EXERCISE OBJECTIVE: Word for word, restate the records that come next, omitting the images.

Content revision data
* * * * * * *
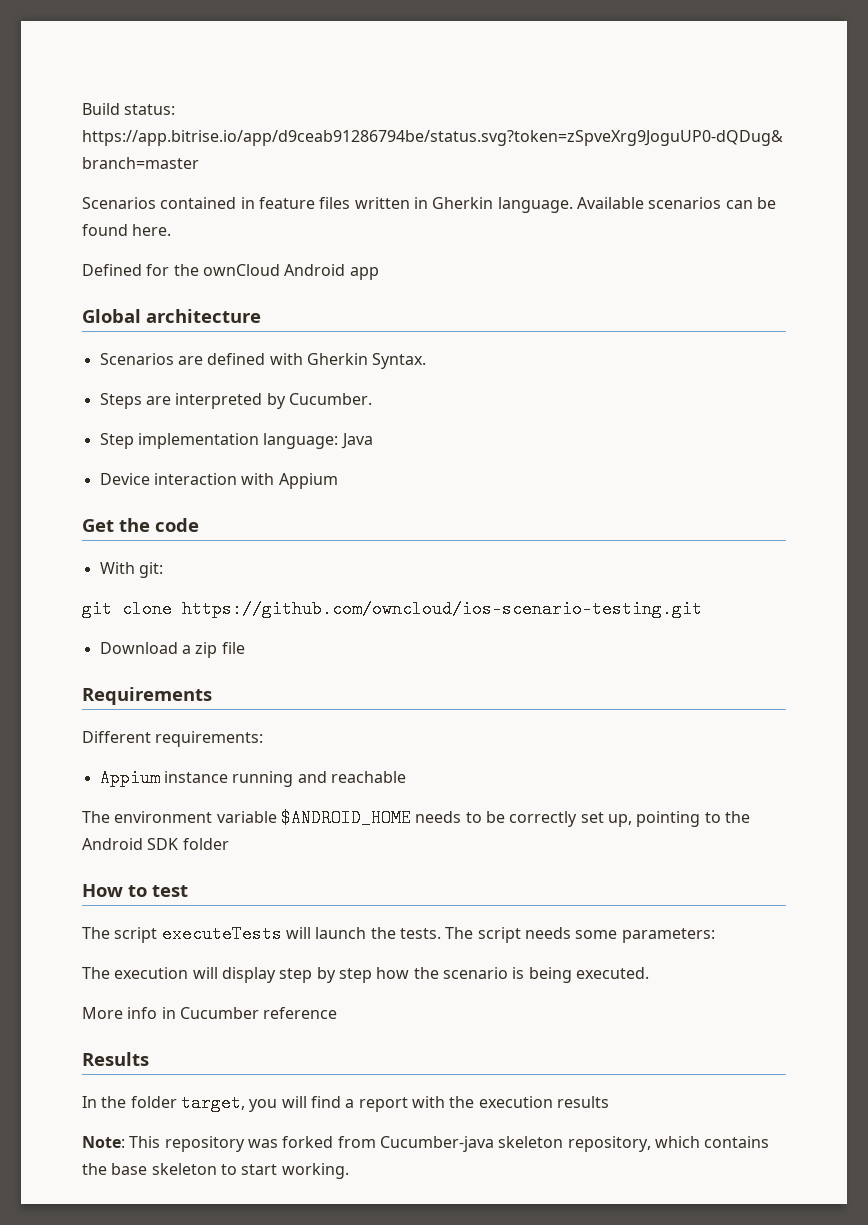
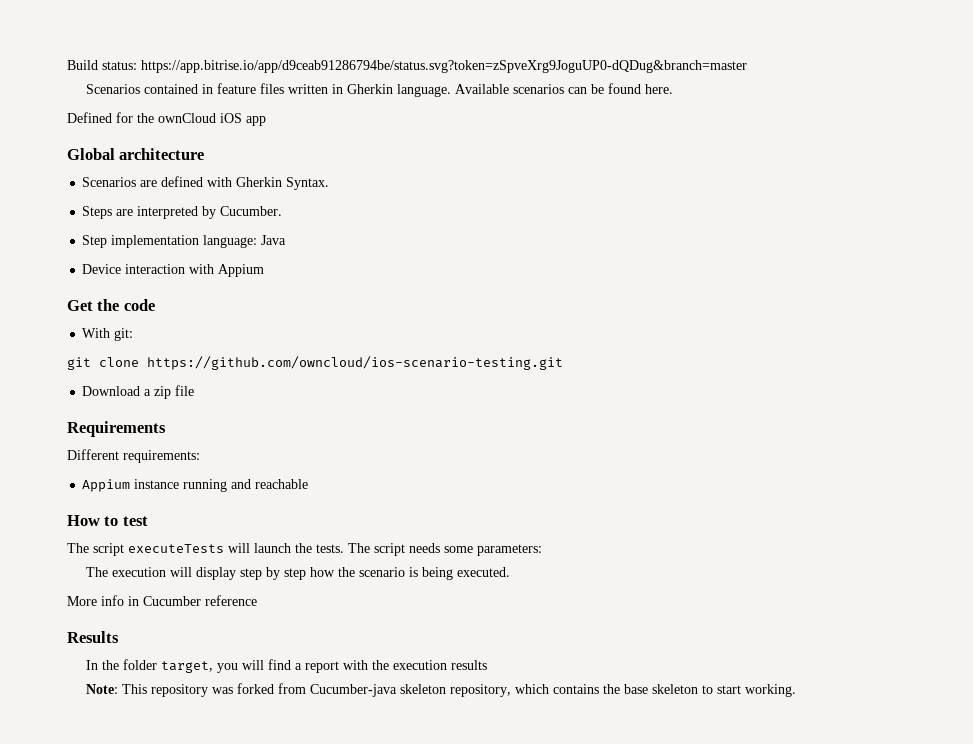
- Defined for the ownCloud Android app
+ Defined for the ownCloud iOS app
- The environment variable $ANDROID_HOME needs to be correctly set up, pointing to the Android SDK folder

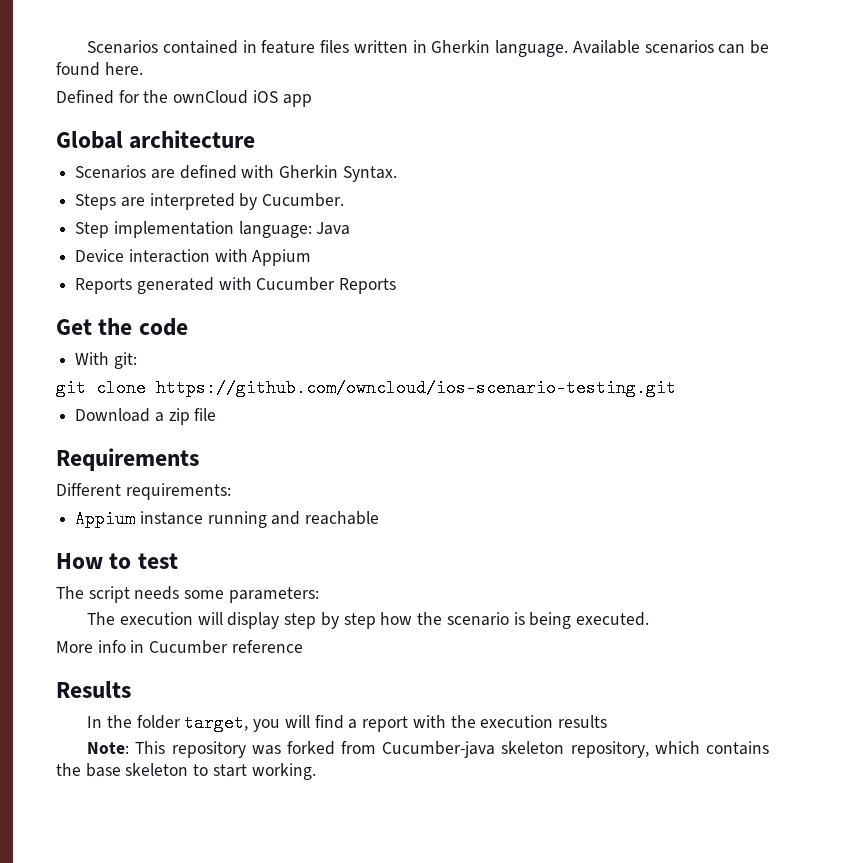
- Build status: https://app.bitrise.io/app/d9ceab91286794be/status.svg?token=zSpveXrg9JoguUP0-dQDug&branch=master
+ Reports generated with Cucumber Reports
- The script executeTests will launch the tests. The script needs some parameters:
+ The script needs some parameters:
* * * * * * *
RESULT OF THIS TASK:
- Defined for the ownCloud Android app
+ Defined for the ownCloud iOS app
- The environment variable $ANDROID_HOME needs to be correctly set up, pointing to the Android SDK folder

- Build status: https://app.bitrise.io/app/d9ceab91286794be/status.svg?token=zSpveXrg9JoguUP0-dQDug&branch=master
+ Reports generated with Cucumber Reports
- The script executeTests will launch the tests. The script needs some parameters:
+ The script needs some parameters:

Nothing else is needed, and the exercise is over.